Department of Otolaryngology-Head and Neck Surgery, University of Utah, Salt Lake City, Utah, U.S.A.
Laryngoscope. 2021 Feb;131(2):E635-E641. doi: 10.1002/lary.28711. Epub 2020 May 4.
OBJECTIVES/HYPOTHESIS: To review the demographics, treatment, and survival of pediatric melanoma of the head and neck and to determine if melanoma of the head and neck has worse survival than melanoma of other body sites.
Retrospective database review.
Pediatric patients from 0 to 21 years in the Surveillance, Epidemiology, and End Results 18 registries database were included from 1975 to 2016 based on a diagnosis of melanoma of the skin using the primary site International Classification of Diseases for Oncology, Third Edition codes from C44.0-C44.9.skin of lip, C44.1-eyelid, C44.2-external ear, C44.3-skin other/unspecified parts of face, C44.4-skin of scalp and neck, C44.5-skin of trunk, C44.6-skin of upper limb and shoulder, C44.7-skin of lower limb and hip, C44.8-overlapping lesion of skin, and C44.9-skin, NOS (not otherwise specified).
A total of 4,561 pediatric melanomas of the skin were identified. There were 854 (18.7%) cases of melanoma of the head and neck (MHN) and 3,707 (81.3%) cases of melanoma of the body (MOB). The hazard ratio for MHN versus MOB was 1.6 (95% confidence interval: 1.3-2.1) after accounting for sex, race, and age. Of MHN sites, the hazard ratio for melanoma of the scalp and neck was 2.2 (1.1-4.7). The 2- and 5-year Kaplan-Meier overall survival for MHN were 94.6% and 90.7%, respectively, compared with 96.6% and 94.7%, respectively, for MOB (P < .01).
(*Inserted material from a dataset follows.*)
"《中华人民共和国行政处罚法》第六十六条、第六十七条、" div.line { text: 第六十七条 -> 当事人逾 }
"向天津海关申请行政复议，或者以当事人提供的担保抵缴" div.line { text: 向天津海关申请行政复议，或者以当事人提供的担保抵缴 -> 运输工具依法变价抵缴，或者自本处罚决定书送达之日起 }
Survival outcomes of pediatric melanoma are notably related to anatomic site. Children with melanoma of the scalp and neck have the worst survival of all sites. Additionally, children who are older/white/male are at greater risk for worse survival outcomes.
3 Laryngoscope, 131:E635-E641, 2021.
目的/假设:回顾头颈部儿童黑色素瘤的人口统计学、治疗和生存情况,并确定头颈部黑色素瘤的生存是否比其他身体部位的黑色素瘤更差。
回顾性数据库研究。
根据国际肿瘤学疾病分类第三版的主要部位代码 C44.0-C44.9(唇皮肤、C44.1-眼睑、C44.2-外耳、C44.3-面部其他/未指定部位的皮肤、C44.4-头皮和颈部皮肤、C44.5-躯干皮肤、C44.6-上肢和肩部皮肤、C44.7-下肢和臀部皮肤、C44.8-皮肤重叠病变、C44.9-皮肤,NOS(未另作说明),从 1975 年至 2016 年,在监测、流行病学和最终结果 18 个登记处数据库中纳入了 0 至 21 岁的儿科患者,这些患者被诊断为皮肤黑色素瘤。
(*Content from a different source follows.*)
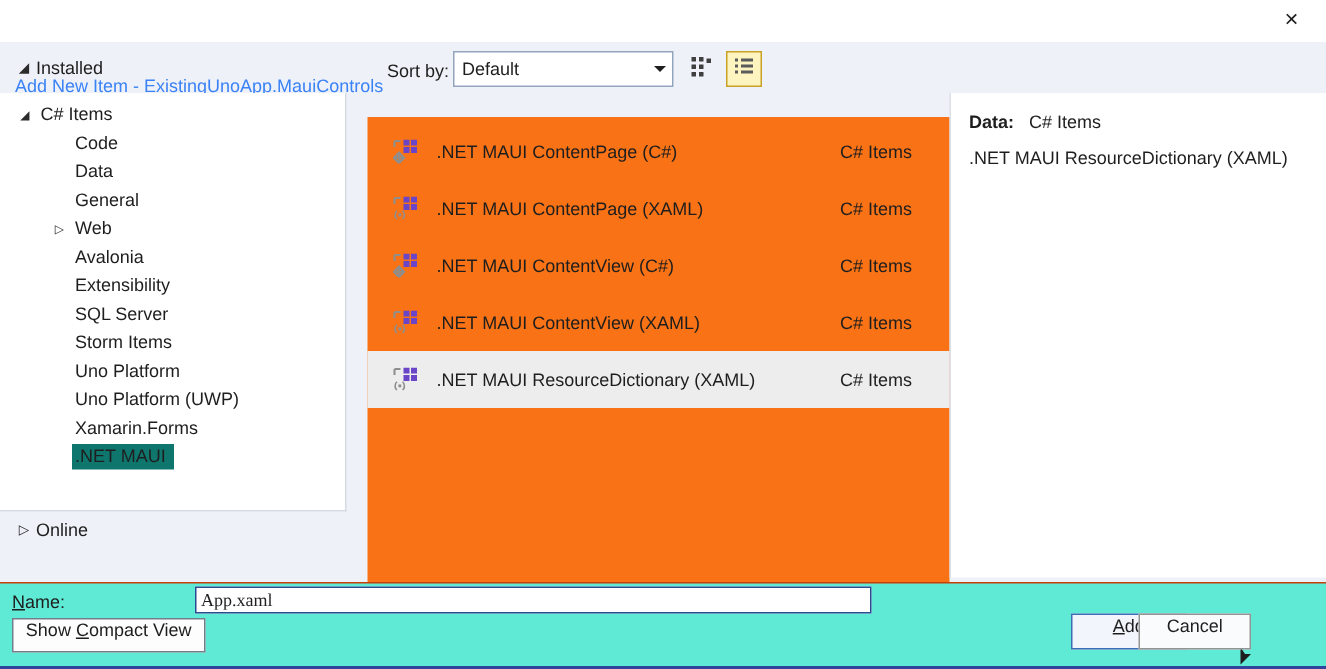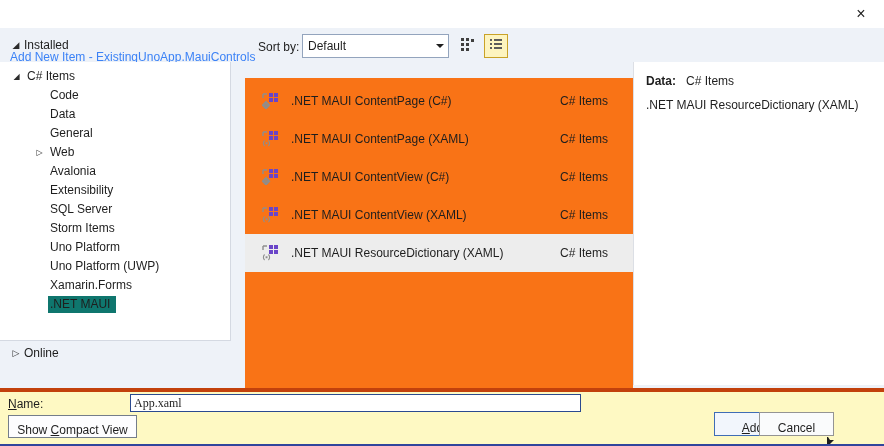"Name:" .footer { background: #fef9c3 -> #5eead4; border-top: 4px solid #c2410c -> 1px solid #c2410c }
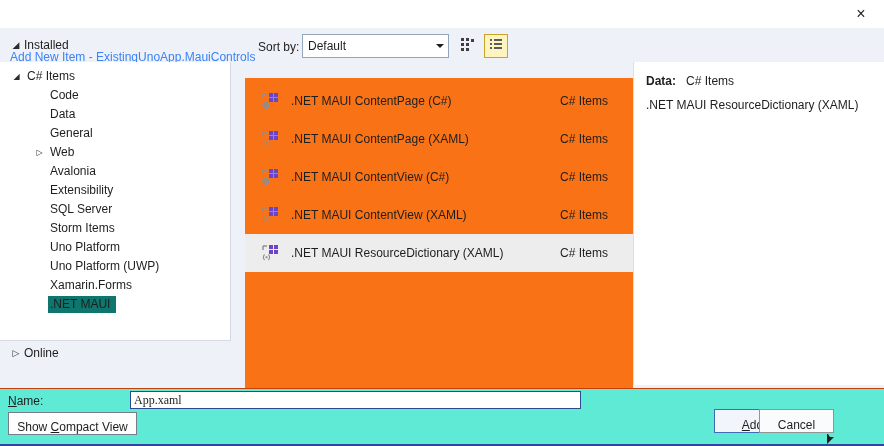"Show Compact View" .btn { align-items: flex-end -> flex-start }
共确定了 4561 例儿童皮肤黑色素瘤。头颈部黑色素瘤(MHN)有 854 例(18.7%),身体黑色素瘤(MOB)有 3707 例(81.3%)。在考虑性别、种族和年龄后,MHN 与 MOB 的危险比为 1.6(95%置信区间:1.3-2.1)。在 MHN 部位中,头皮和颈部黑色素瘤的危险比为 2.2(1.1-4.7)。MHN 的 2 年和 5 年 Kaplan-Meier 总生存率分别为 94.6%和 90.7%,而 MOB 分别为 96.6%和 94.7%(P<0.01)。
儿童黑色素瘤的生存结果与解剖部位密切相关。头皮和颈部黑色素瘤患儿的生存最差。此外,年龄较大/白人/男性的儿童患更差的生存结果的风险更高。
3 Laryngoscope,131:E635-E641,2021。